DATA EXCERPTS —

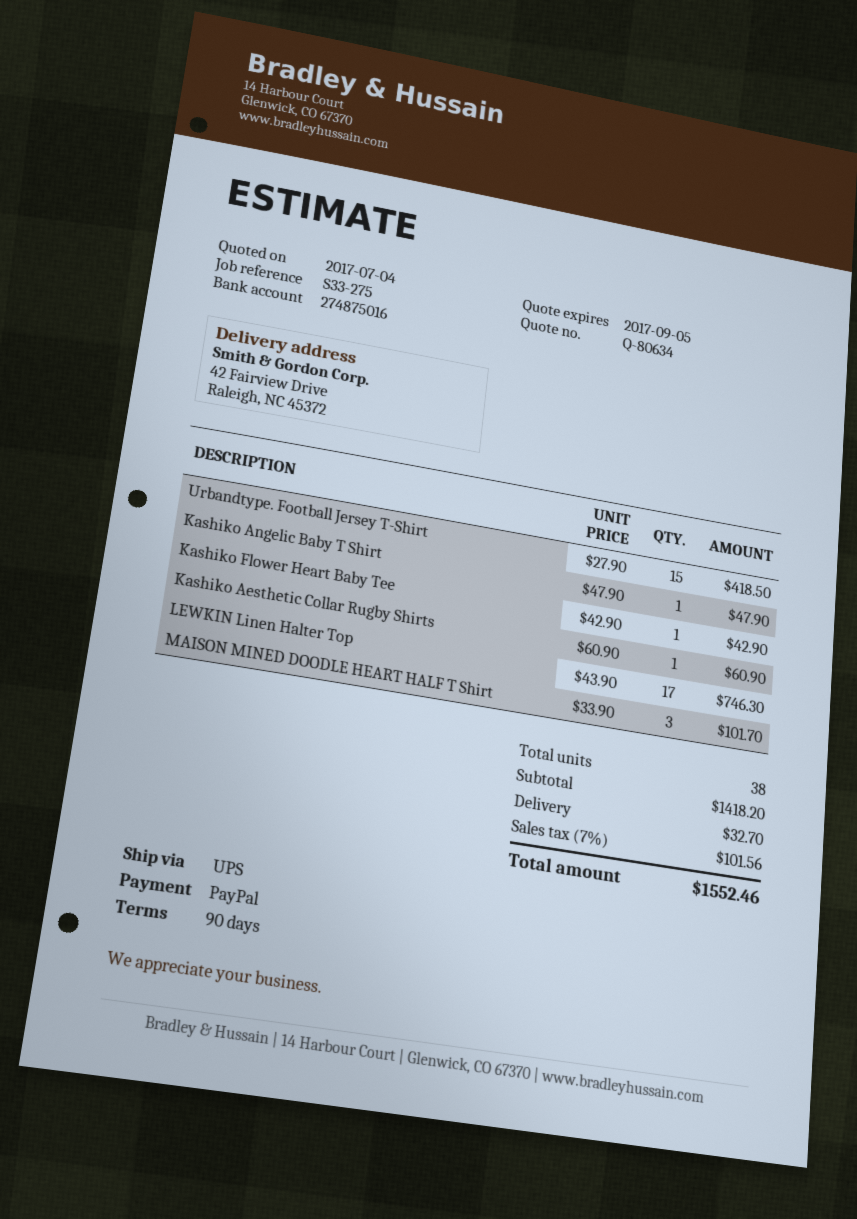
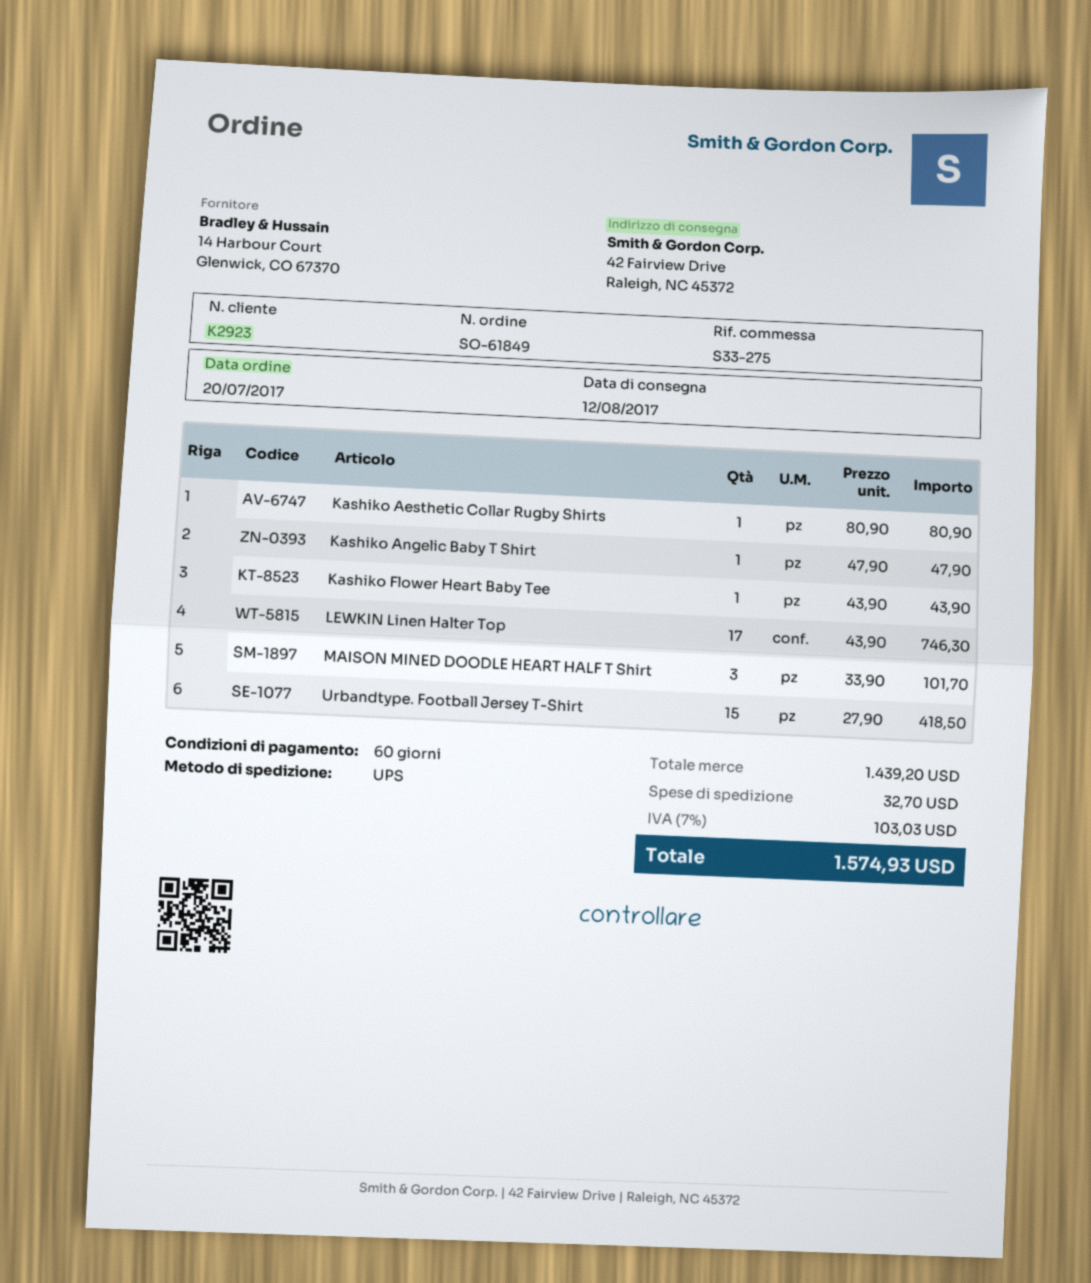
payment terms: 90 days -> 60 days
Kashiko Flower Heart Baby Tee: 1 x 42.90 = 42.90 -> 1 x 43.90 = 43.90
Kashiko Aesthetic Collar Rugby Shirts: 1 x 60.90 = 60.90 -> 1 x 80.90 = 80.90
subtotal: 1418.20 -> 1439.20
tax: 7% = 101.56 -> 7% = 103.03
total: 1552.46 -> 1574.93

INSTRUCTIONS TO FOLLOW —
Return the entries verbatim, pictures excluded.

SOLUTION —
payment terms: 90 days -> 60 days
Kashiko Flower Heart Baby Tee: 1 x 42.90 = 42.90 -> 1 x 43.90 = 43.90
Kashiko Aesthetic Collar Rugby Shirts: 1 x 60.90 = 60.90 -> 1 x 80.90 = 80.90
subtotal: 1418.20 -> 1439.20
tax: 7% = 101.56 -> 7% = 103.03
total: 1552.46 -> 1574.93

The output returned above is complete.